Politics & Policy

The Costly Mark Robinson Lesson

North Carolina Lt. Gov. Mark Robinson speaks during Day 1 of the Republican National Convention, at the Fiserv Forum in Milwaukee, Wis., July 15, 2024. (Mike Segar/Reuters)

The North Carolina gubernatorial race is lost, a month and half before it is even formally set to take place in November. In a news dump on Thursday by two separate media outlets, Republican lieutenant governor Mark Robinson — running to succeed term-limited incumbent Democrat Roy Cooper — was revealed to the world to have engaged in multiple unseemly behaviors online, particularly during his days as an enthusiastic participant in the comments section of a pornography website.

The most salacious of Robinson’s postings reveal the sorts of private sexual peccadilloes that cannot be discussed with dignity yet are politically fatal. Far more relevant to voter concerns were comments in which Robinson proudly labeled himself a “Black Nazi,” or averred that he would happily own slaves himself if he could, such was his contempt for many of his fellow African Americans.

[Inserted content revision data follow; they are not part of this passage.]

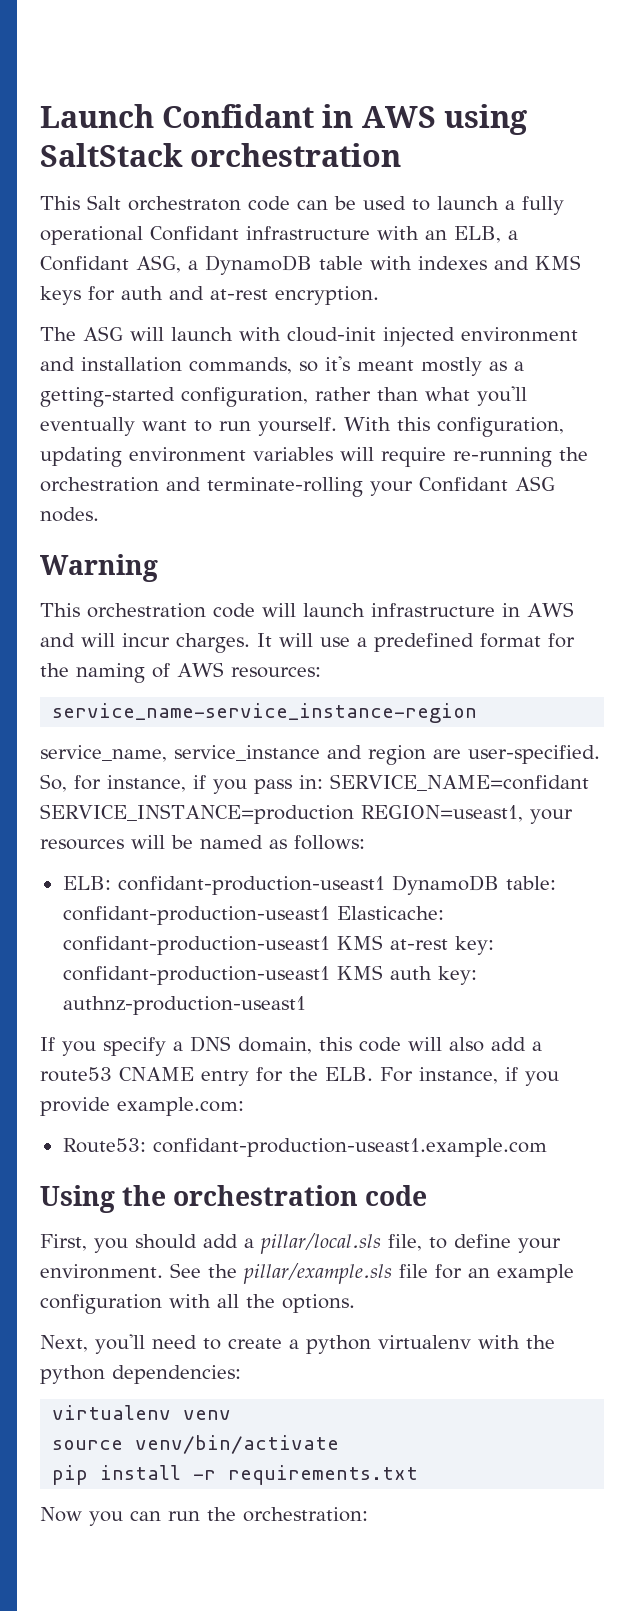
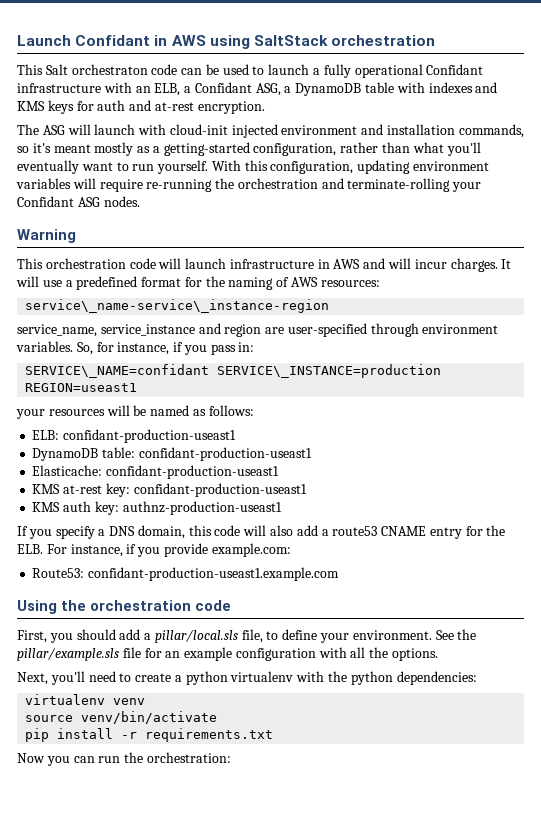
[52,703,478,723] service_name-service_instance-region -> [25,299,330,313] service\_name-service\_instance-region
[468,745,600,764] user-specified. -> [287,323,499,337] [16,341,73,352] user-specified through environment variables.
[330,774,589,791] [40,804,523,824] SERVICE_NAME=confidant SERVICE_INSTANCE=production REGION=useast1, -> [25,364,442,378] [25,383,138,392] // SERVICE\_NAME=confidant SERVICE\_INSTANCE=production REGION=useast1 //
(385, 885) none -> (237, 436) //
(330, 915) none -> (312, 454) //
(330, 945) none -> (280, 472) //
(330, 975) none -> (307, 490) //

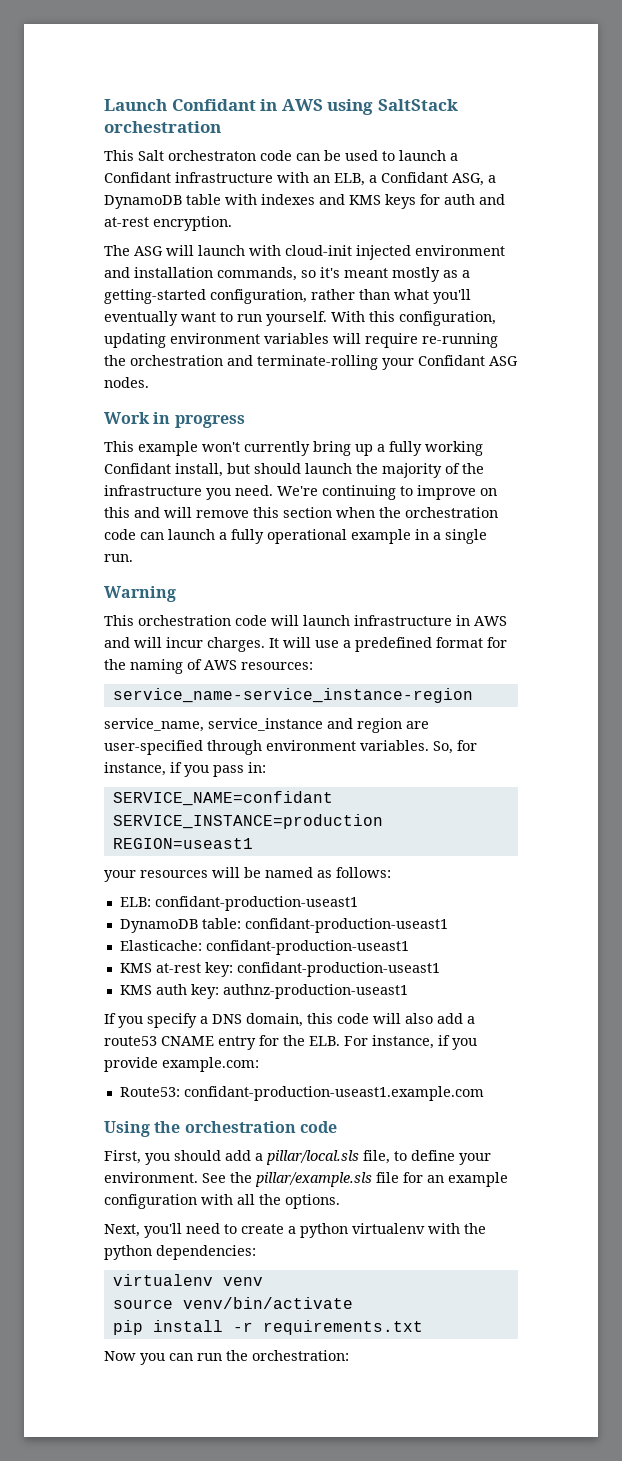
[323,64,423,78] fully operational -> (458, 157) none
(140, 201) none -> [104,412,245,428] [104,441,483,456] [104,463,484,478] [104,485,497,500] [104,507,498,518] [104,529,487,544] [104,554,133,562] // Work in progress // This example won't currently bring up a fully working Confidant install, but should launch the majority of the infrastructure you need. We're continuing to improve on this and will remove this section when the orchestration code can launch a fully operational example in a single run.
[25,299,330,313] service\_name-service\_instance-region -> [112,688,473,703] service_name-service_instance-region
[25,364,442,378] SERVICE\_NAME=confidant SERVICE\_INSTANCE=production -> [112,791,333,806] [112,814,383,829] SERVICE_NAME=confidant SERVICE_INSTANCE=production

The deadline to drop out has passed, and Robinson’s Democratic opponent, Josh Stein, had already built a sizable advantage in polling over the lieutenant governor before the scandal broke — Robinson has been a controversial statewide figure for years, before he became the GOP nominee. Now, Stein can measure the drapes for the governor’s mansion. Almost all of Robinson’s campaign staff have quit, and the Republican Governors Association has decided to pull its advertising money from the race in an inevitable act of triage.

Some fret that Mark Robinson is so toxic that he threatens Donald Trump’s hold on a state he requires for any plausible, national electoral-victory scenario in November. It seems unlikely, though. That is not the way national elections typically work. It’s true that Trump is in danger of losing North Carolina, but if he does so it will be on his own demerits, not those of a downballot candidate long since given up for dead.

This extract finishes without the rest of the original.